‘You don’t want your autism to define you’

That was a piece of advice a fellow autistic from one of my Facebook groups has been given by a neurotypical family member after being diagnosed. She didn’t know what it meant, I bet it was just a neurotypical way of saying ‘I hope you’re not going to change too much now, after you’ve been diagnosed’. It’s really hard to say for sure though and I do admit I read too much into things after the experience with Home Group.

However, I feel like I understood today what it meant for me – that is exactly the last reason why I don’t feel comfortable recording pieces from my blog for the radio, even now, after getting over my fear of the recorder. I don’t want my autism to define me. I don’t want to be that person who constantly talks about autism and how it affects me. I do it on the blog already and really do not fancy bringing the same thing to another medium.

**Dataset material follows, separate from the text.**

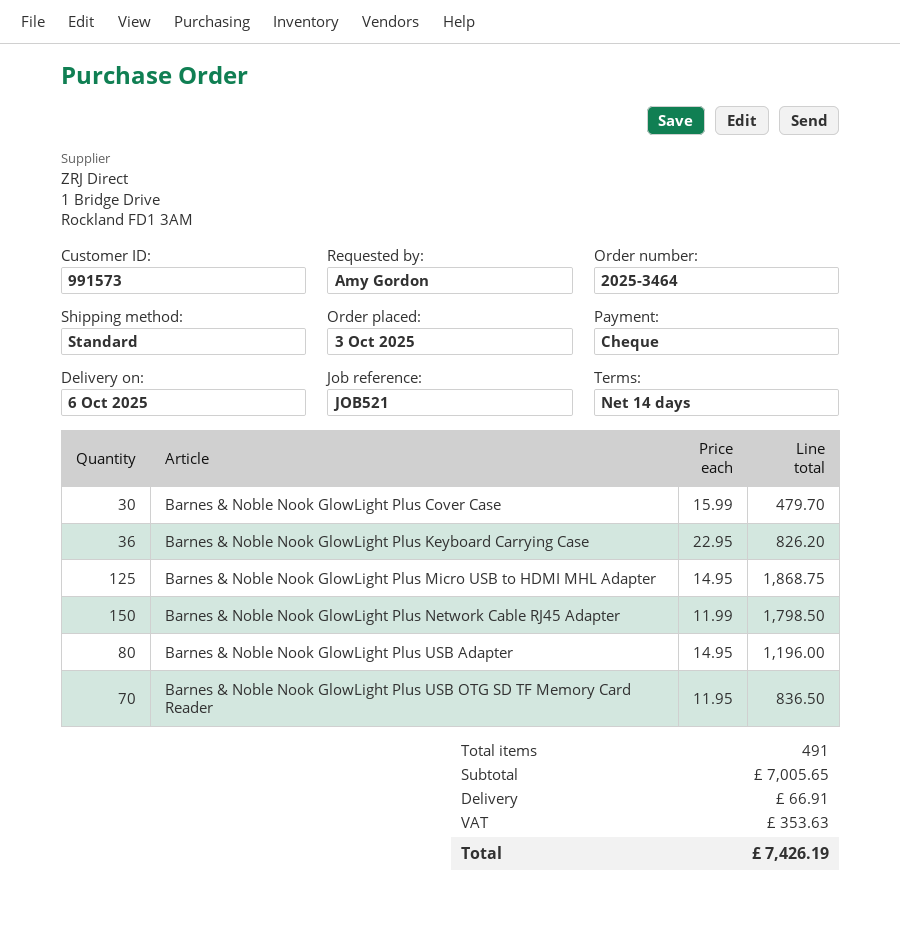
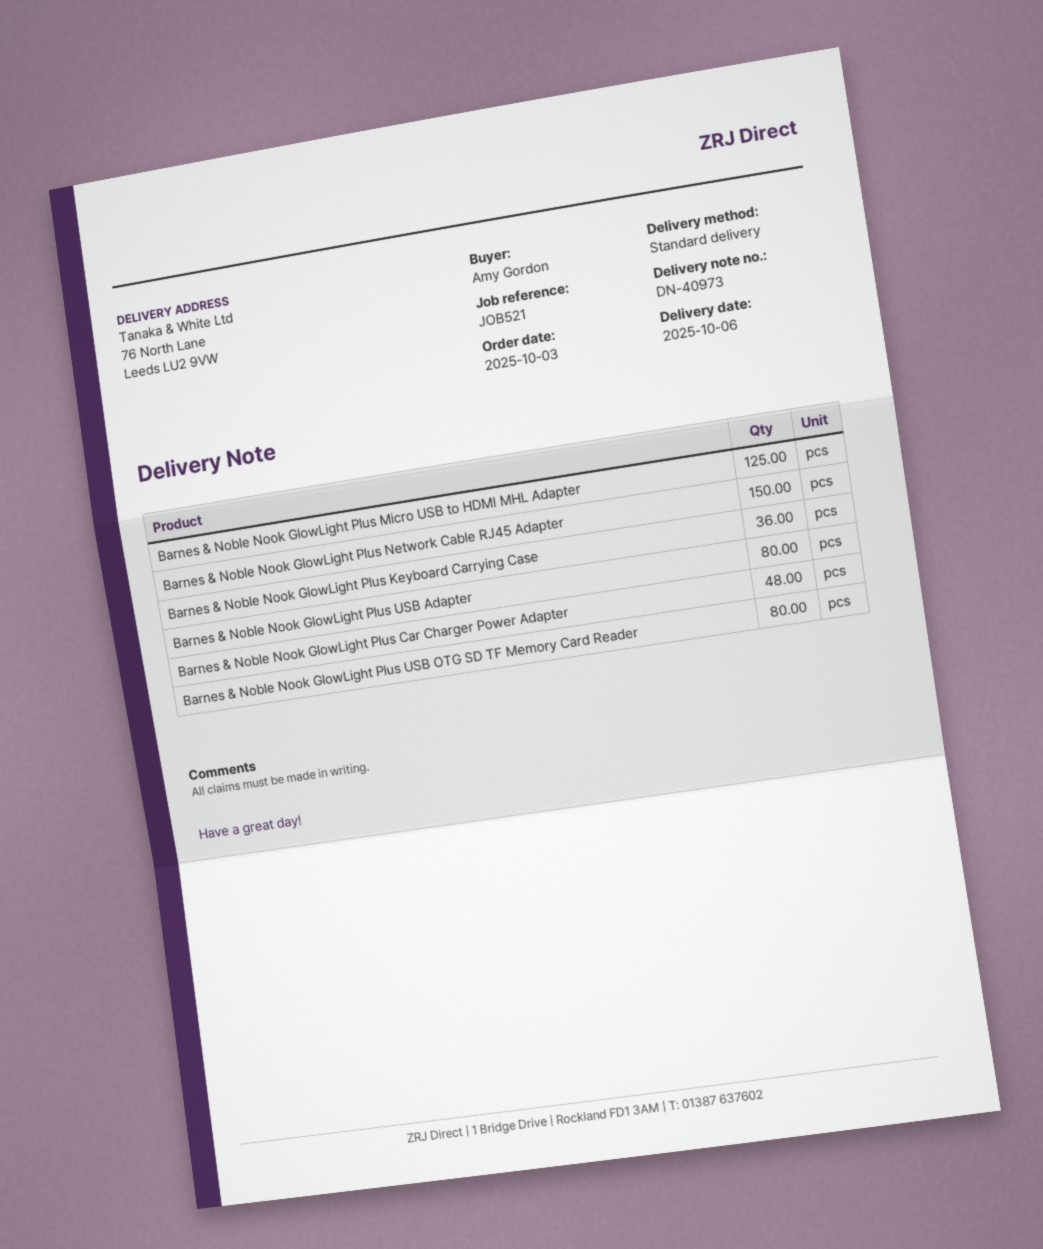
Barnes & Noble Nook GlowLight Plus Cover Case: 30 -> none
Barnes & Noble Nook GlowLight Plus USB OTG SD TF Memory Card Reader: 70 -> 80
Barnes & Noble Nook GlowLight Plus Car Charger Power Adapter: none -> 48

I wouldn’t mind giving an interview about it but it would have to be one off and apart from that I want to do normal things, the same like other people do, for example interviewing others.

So yesterday I finally came up with the idea of what I wanted to do for my own show – I’d like to interview ordinary people. Is the fact that we’re living not enough of an achievement to give it some attention? However when I shared the idea with Shirley today I was redirected to interviewing people who work for a local charity. It could certainly be an interesting piece and I already gave it some thought (probably not enough considering interview is a form of communication) but what I’m worried about is that no matter what I do I won’t be very good at it. I was never good at talking to organisations. I was good at talking to people who have the freedom to be themselves.

I will see how this will go. It’s still an experience though so I want to give it a go.

I am writing this post from a shopping mall in the cente of Swindon. I stopped here on the way from the radio and after getting my groceries from the Polish shop.

I didn’t want to go to a cafe because cafes put far too many calories into their drinks. I need to change my eating (and drinking) habits. It’s a bit noisy here, but then I don’t want to go home straight away, it’s too boring. Thankfully I’m going to work tomorrow for an early shift so when I lay down on the sofa in the afternoon I’ll at least know that I deserve rest.

Oh, BTW, I discussed with another volunteer how I should approach that interview with a charity and he gave me an example how he interviewed an Ukrainian lady who lives in Swindon. And I pointed out this is completely different type of communication because the social expectation for that lady was to show her true feelings and the social expectation for people who run any organisation will be to use the interview as an opportunity to build their professional image so they will be behaving differently. I presume neurotypical people could transfer experience from one of those settings to another but I wouldn’t be able to, for me that is like totally different thing, which then could be misinterpreted by people as me being daft.

I also spoke with a mum of another volunteer who’s also autistic and she said she doesn’t like the term ‘autistic’, she prefers ‘has autism’ because ‘autistic’ means to her like all the bits about this person are autistic. That is an interesting view, maybe I should ask her to elaborate on that? I’m not wanting to write too much about how I understood it in case I misinterpreted something, but I guess as a mum to an autistic person/person with autism she should have her say.

I actually quite liked the term ‘Asperger syndrome’ but then people started pointing out that he was Nazi, so that’s not appropriate. I don’t mind ‘having autism’ but I wouldn’t like to be ‘living with autism’ as that sounds like if everyone was hoping that one day autism will fall off and I’d finally be normal. Which to be honest wouldn’t be a bad thing. At least that’s what I’ve been thinking the last couple of days. I’m aware I’d become completely different person then, I’d most likely won’t be able to do my patterns anymore, keeping a blog will also not make any sense but I’d like to see how it is to be neurotypical, you know? If only because I spent so much time analysing myself the last couple of months that I’d like a bit of a different experience.

But because I can’t become neurotypical I would at least like to live a life where my autism doesn’t define me.

2 responses to “‘You don’t want your autism to define you’”

  1. The whole person-first language seems weird to me. Calling someone blond or tall or intelligent doesn’t mean that’s all they are and all they ever will be to the end of time, so I’m not sure why people think calling someone autistic, mentally ill, or whatever else suddenly means that’s the entirety of a person’s identity.

    Liked by 1 person

    1. Magda Regula Avatar
      Magda Regula

      You know, I never gave it much thought really. I just went with what autistic community is saying. I personally don’t have any preference, ‘autistic’ doesn’t have any extra meaning for me over ‘having autism’.